HB: I can never ever look at what I do and have anything but a sense of hope. Given any day in my life I need someone that makes me smile and puts a sense of hope in my heart. And I have met some incredible people on that path. I mean, how can one be exposed to Nelson Mandela and not leave feeling somehow rewarded with the sense of possibility? How can one meet Eleanor Roosevelt and not be rewarded with the sense of self and possibility? How could one meet Dr. King and Ella Baker and all those people at work in my past as I stumbled through my obligations to humanity? I think that every day wakes up with a new promise, and for that, I keep saying that I have not yet earned or deserve the harsh conclusion that all of this is for naught. I think that we have a purpose and that purpose is being fulfilled by every single thing that we do.

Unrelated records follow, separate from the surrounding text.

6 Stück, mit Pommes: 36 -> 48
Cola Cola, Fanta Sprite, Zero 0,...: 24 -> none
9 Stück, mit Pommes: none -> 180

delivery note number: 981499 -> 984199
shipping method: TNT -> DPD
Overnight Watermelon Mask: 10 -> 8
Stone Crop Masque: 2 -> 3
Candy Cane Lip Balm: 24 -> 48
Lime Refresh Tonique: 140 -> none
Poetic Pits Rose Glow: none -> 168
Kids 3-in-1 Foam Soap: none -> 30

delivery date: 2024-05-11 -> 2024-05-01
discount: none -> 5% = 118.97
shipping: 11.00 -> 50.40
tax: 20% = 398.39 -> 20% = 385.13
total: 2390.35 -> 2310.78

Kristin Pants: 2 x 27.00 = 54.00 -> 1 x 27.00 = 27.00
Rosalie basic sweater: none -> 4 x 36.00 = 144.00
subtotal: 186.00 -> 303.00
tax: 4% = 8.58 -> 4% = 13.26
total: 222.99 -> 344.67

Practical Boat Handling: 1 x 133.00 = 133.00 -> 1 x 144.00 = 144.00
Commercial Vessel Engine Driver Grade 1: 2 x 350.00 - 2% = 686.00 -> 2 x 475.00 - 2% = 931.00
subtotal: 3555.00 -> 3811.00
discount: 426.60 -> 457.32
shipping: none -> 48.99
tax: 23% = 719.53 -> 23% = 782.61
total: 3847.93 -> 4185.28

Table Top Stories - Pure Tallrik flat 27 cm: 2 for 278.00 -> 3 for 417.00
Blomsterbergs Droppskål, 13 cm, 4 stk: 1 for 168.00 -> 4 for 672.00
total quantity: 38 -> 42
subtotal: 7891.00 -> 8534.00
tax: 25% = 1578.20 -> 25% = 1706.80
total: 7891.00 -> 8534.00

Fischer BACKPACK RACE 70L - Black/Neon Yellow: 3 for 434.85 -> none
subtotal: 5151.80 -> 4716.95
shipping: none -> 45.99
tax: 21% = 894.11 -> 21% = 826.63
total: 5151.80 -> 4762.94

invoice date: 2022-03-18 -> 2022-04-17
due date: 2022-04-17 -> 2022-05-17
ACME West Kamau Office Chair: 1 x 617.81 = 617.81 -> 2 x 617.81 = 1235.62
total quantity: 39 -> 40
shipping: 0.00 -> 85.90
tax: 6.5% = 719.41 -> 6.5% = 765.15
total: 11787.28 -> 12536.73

RW: It sounds like what you are saying is that the answer is in ourselves.

HB: I kind of like that, I have to give you credit for having said it. Be sure to include that, with parentheses and then say, “as I told him” (laughs).

RW: (laughs) I will do that. I have one last question. You’ve known so many incredible people in your life, so many people that give inspiration, that give example – were there commonalities between these people, were there certain traits that you looked at and said, “this is the one, two or three things that I see in all of these people”?

HB: An unequivocal love of humanity. Every one of them had that in common, their care for fellow beings was absolutely stunning, and from them, I saw that as my path.

RW: Mr. Belafonte, I’m very honored to have had the chance to speak with you. You’ve been an inspiration for many years and you remind me that I have my own work to do, and I appreciate that.

HB: Well thank you very, very much, it’s a joy talking to you.